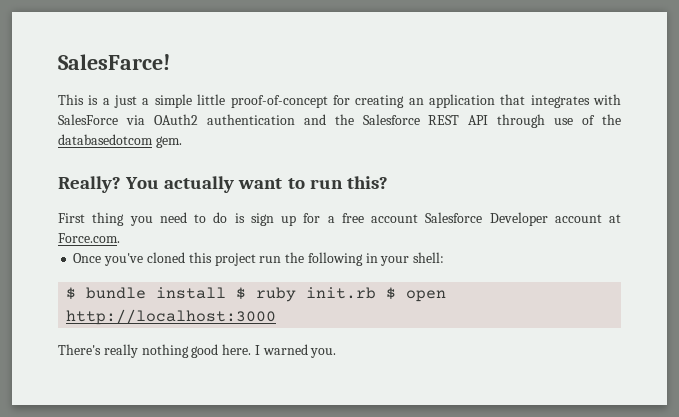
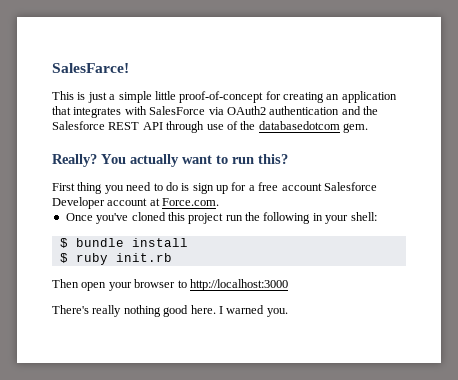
- This is a just a simple little proof-of-concept for creating an application that integrates with SalesForce via OAuth2 authentication and the Salesforce REST API through use of the databasedotcom gem.
+ This is just a simple little proof-of-concept for creating an application that integrates with SalesForce via OAuth2 authentication and the Salesforce REST API through use of the databasedotcom gem.
- $ bundle install $ ruby init.rb $ open http://localhost:3000
+ $ bundle install
+ $ ruby init.rb
+ Then open your browser to http://localhost:3000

========

*What is needed:*
Your task is an exact printout of the records above, with no pictures.

*Problem solution:*
- This is a just a simple little proof-of-concept for creating an application that integrates with SalesForce via OAuth2 authentication and the Salesforce REST API through use of the databasedotcom gem.
+ This is just a simple little proof-of-concept for creating an application that integrates with SalesForce via OAuth2 authentication and the Salesforce REST API through use of the databasedotcom gem.
- $ bundle install $ ruby init.rb $ open http://localhost:3000
+ $ bundle install
+ $ ruby init.rb
+ Then open your browser to http://localhost:3000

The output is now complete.